Receiver-operating characteristic curve analysis
ROC curve analysis of post-treatment platelet reactivity in the patients who maintained clopidogrel therapy through 6 month follow-up demonstrated that post-treatment PRU was able to distinguish between patients with and without subsequent events [area under the curve 0.711 [95% confidence interval 0.529–0.893), P = 0.03] (Figure 2). A PRU ≥ 235 was identified as the optimal cut-off value to predict post-discharge 6 month outcomes, providing a sensitivity of 78% (95% CI 46–94), specificity of 68% (95% CI 67–69), and a negative predictive value of 99% (95% CI 98–100). By bootstrap analysis using 10 000 replicates, the bounds for the 95% confidence interval of the optimal cut-off was 174–291 PRU. The optimal cut-off was 235 PRU (95% CI by bootstrapping 174–291 PRU) in the cohort of patients who completed at least 3 months of clopidogrel [area under the curve 0.720 (95% confidence interval 0.540–0.900), P = 0.02; sensitivity 78% (95% CI 46–94), specificity 70% (95% CI 69–70)]. This cut-off was similar to the boundary of the upper tertile of post-treatment reactivity (>231 PRU). Patients with post-treatment reactivity above the optimal cut-off value were considered to have ‘high’ post-treatment reactivity. Patients with high post-treatment reactivity were significantly older, more likely to be diabetic, tended to have renal insufficiency, and were more likely to be taking a beta-blocker than patients with lower post-treatment reactivity (Table 1). Patients with high post-treatment reactivity also had fewer lesions per patient and had on average a larger diameter stent implanted (Table 2).

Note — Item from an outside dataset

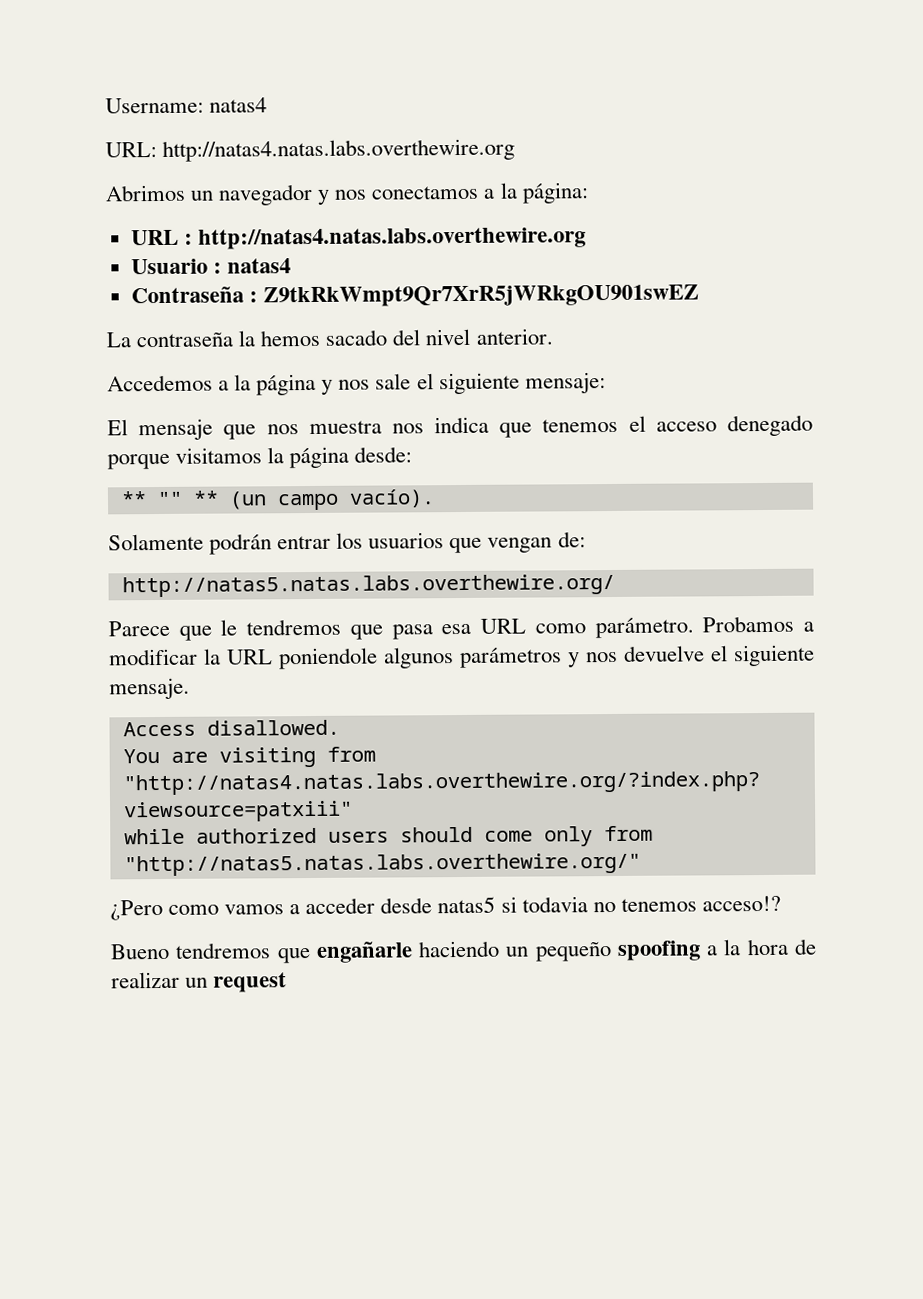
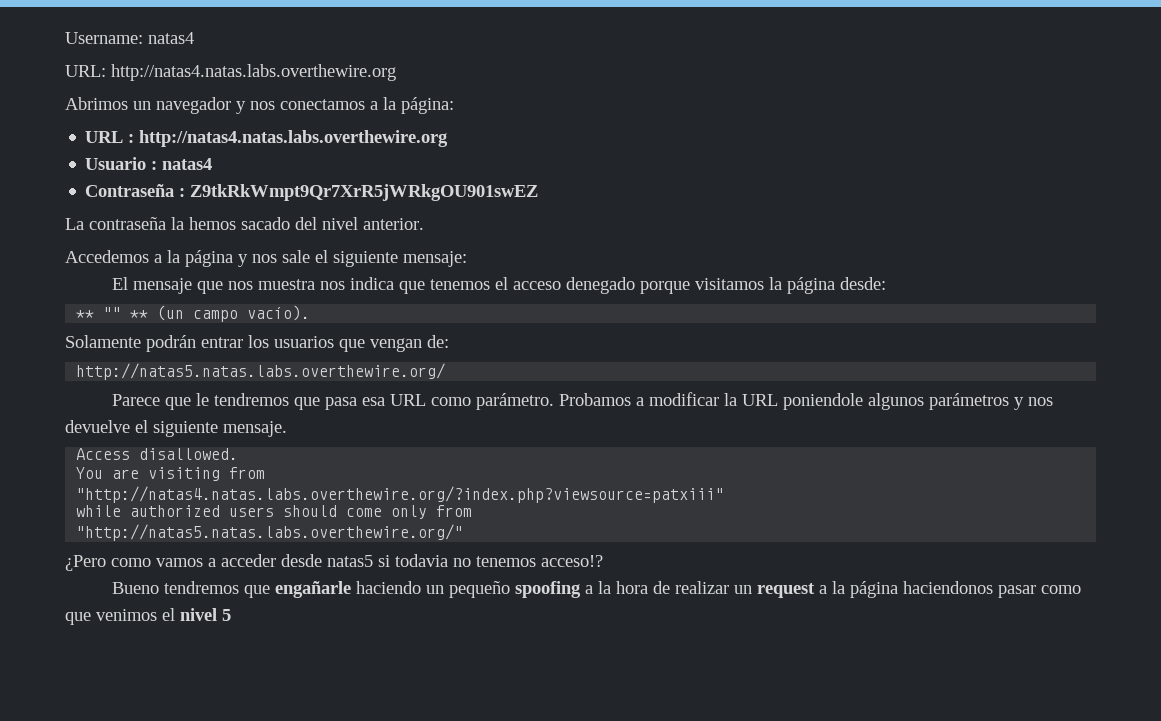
(288, 982) none -> [819,581,1082,598] [65,608,231,625] a la página haciendonos pasar como que venimos el nivel 5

Receiver-operating characteristic curve for the VerifyNow P2Y12 assay. An area under the curve of 0.711 was observed (P = 0.03)

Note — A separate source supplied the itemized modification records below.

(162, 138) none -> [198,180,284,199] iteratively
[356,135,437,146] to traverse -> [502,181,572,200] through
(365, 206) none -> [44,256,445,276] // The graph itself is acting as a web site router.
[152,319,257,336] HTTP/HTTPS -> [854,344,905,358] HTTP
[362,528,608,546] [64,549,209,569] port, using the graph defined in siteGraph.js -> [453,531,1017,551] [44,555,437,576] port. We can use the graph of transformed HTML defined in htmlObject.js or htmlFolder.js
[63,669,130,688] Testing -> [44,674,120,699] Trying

Six month outcomes in patients stratified by post-treatment reactivity
Patients with high post-treatment reactivity had significantly greater rates of CV mortality (2.8 vs. 0%, P = 0.04), any stent thrombosis (4.6 vs. 0%, P = 0.004), definite or probable stent thrombosis (2.8 vs. 0%, P = 0.04), and the combined endpoint of CV death, non-fatal MI, or stent thrombosis (6.5 vs. 1.0%, P = 0.008) (Tables 3 and 4). The difference in outcomes was still significant when considering all-cause death, non-fatal MI, or stent thrombosis (6.5 vs. 1.4%, P = 0.035). The event-free survival curves are shown in Figure 3. The survival rate free from the combined endpoint of CV death, non-fatal MI, or stent thrombosis was 91.4% in patients with high post-treatment reactivity and 99.0% in patients without high post-treatment reactivity (P = 0.004).
Survival free of out-of-hospital cardiovascular death, non-fatal myocardial infarction, and stent thrombosis in patients with and without high post-treatment reactivity
Discussion
The major finding of this study is that platelet reactivity on clopidogrel therapy as measured with a point-of-care assay during the index hospitalization appears to be predictive of out-of-hospital outcomes after DES implantation, including stent thrombosis.

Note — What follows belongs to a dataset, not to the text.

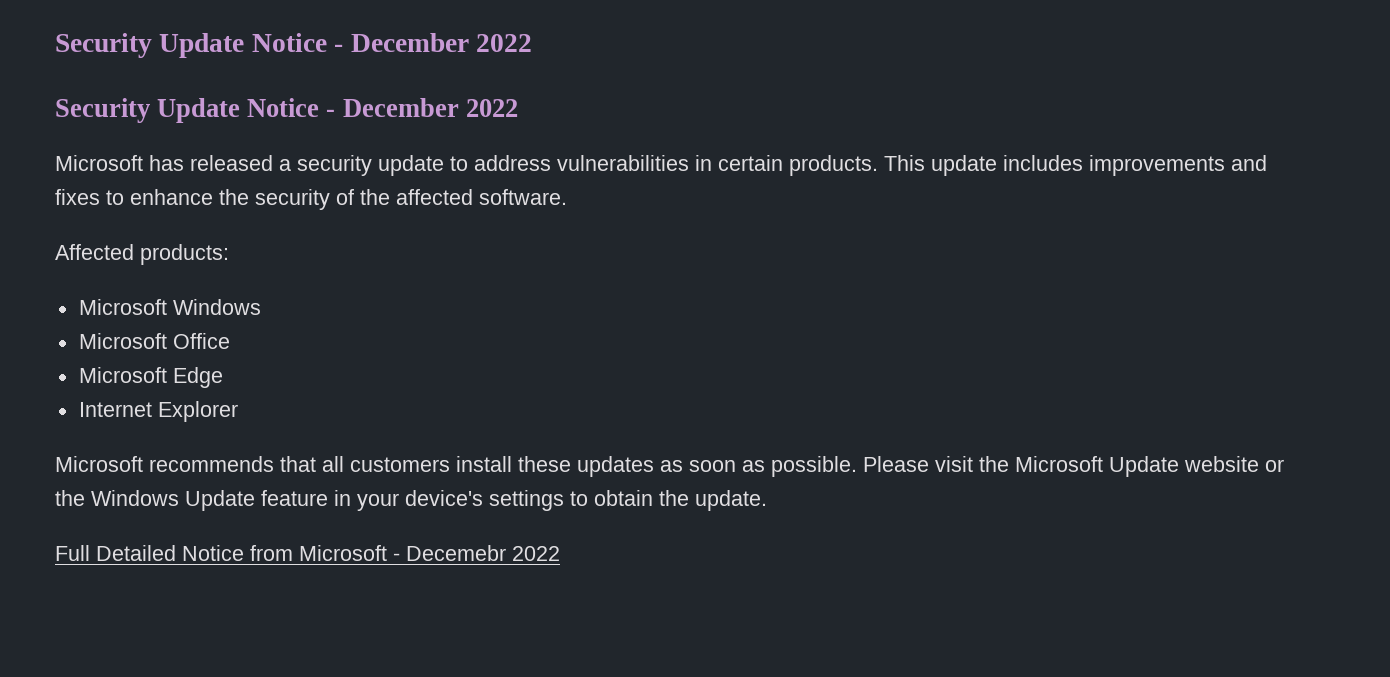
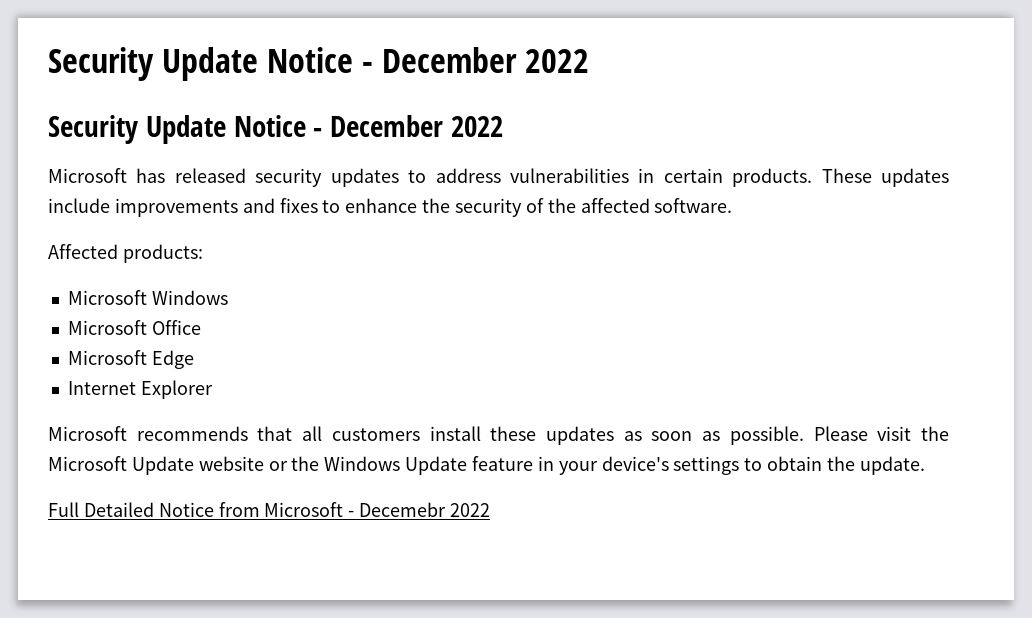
[279,155,444,176] a security update -> [255,168,399,187] security updates
[884,155,1083,176] This update includes -> [821,168,949,187] [48,198,110,213] These updates include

The wide inter-individual variability in the inhibitory effect of clopidogrel has been well described.1,4,31 We performed an ROC analysis on a cohort of patients undergoing PCI with DES to (i) determine the ability of this point-of-care assay to distinguish between patients with and without subsequent post-discharge events, and to (ii) identify a clinically based threshold to determine the relative rates of events among patients with high and lower reactivity. We observed that this point-of-care assay had a modestly strong predictive value with an area under the curve of 0.711. The optimal cut-off for the identification of high-risk patients was a PRU of ≥235; all CV deaths and stent thromboses occurred in patients with reactivity above this threshold. The definitions of clopidogrel non-responsiveness have been relatively arbitrary in previous studies using LTA to examine the association between clopidogrel response variability and ischaemic outcome. Many investigators have used a population-based threshold (e.g. upper quartile of reactivity14,32), and others an absolute threshold (e.g. ADP-induced aggregation >50%33 or >70%12,13,34). We used ROC analysis to define the level of post-treatment reactivity that provided the optimal cut-off for a clinically driven threshold of non-responsiveness. This cut-off point was similar to the boundary of the upper tertile of PRU in the population studied, consistent with previous observations that high post-clopidogrel reactivity is associated with subsequent CV events. The bootstrap estimation of the 95% confidence interval around the optimal cut-off was fairly wide, likely due to the low number of events that occurred in this study. Notably, however, the low range of the 95% confidence interval was still above the mean PRU in the population, which is consistent with previous findings that patients with residual platelet reactivity above the median around the time of PCI are at higher risk for subsequent events.9 Our threshold for non-responsiveness using ROC curve analysis must be validated in a large, prospective population.
We demonstrate in this observational study a significant relationship between stent thrombosis and the presence of high post-clopidogrel platelet reactivity prior to the thrombotic event. The overall rate of subacute (0.8%) and late-stent thrombosis (0.8%) in our study is consistent with previous reports.35–37 This is the largest study to date using a point-of-care assay to examine the relationship between the inter-individual variability in the inhibitory response to clopidogrel and out-of-hospital clinical outcomes after DES implantation. Previous case–control studies using VASP15,16 and LTA15 that measured platelet activity after the event found that patients with stent thrombosis have incomplete P2Y12 receptor inhibition and higher post-treatment platelet reactivity. However, it is not known whether the high platelet reactivity found in these patients is simply a result of their presentation rather than the aetiology of the stent thrombosis.17 In our study, platelet function assessment was performed prior to the thrombotic events, and therefore our data support the hypothesis that high post-clopidogrel reactivity is not an innocent bystander but is itself an aetiological factor in stent thrombosis.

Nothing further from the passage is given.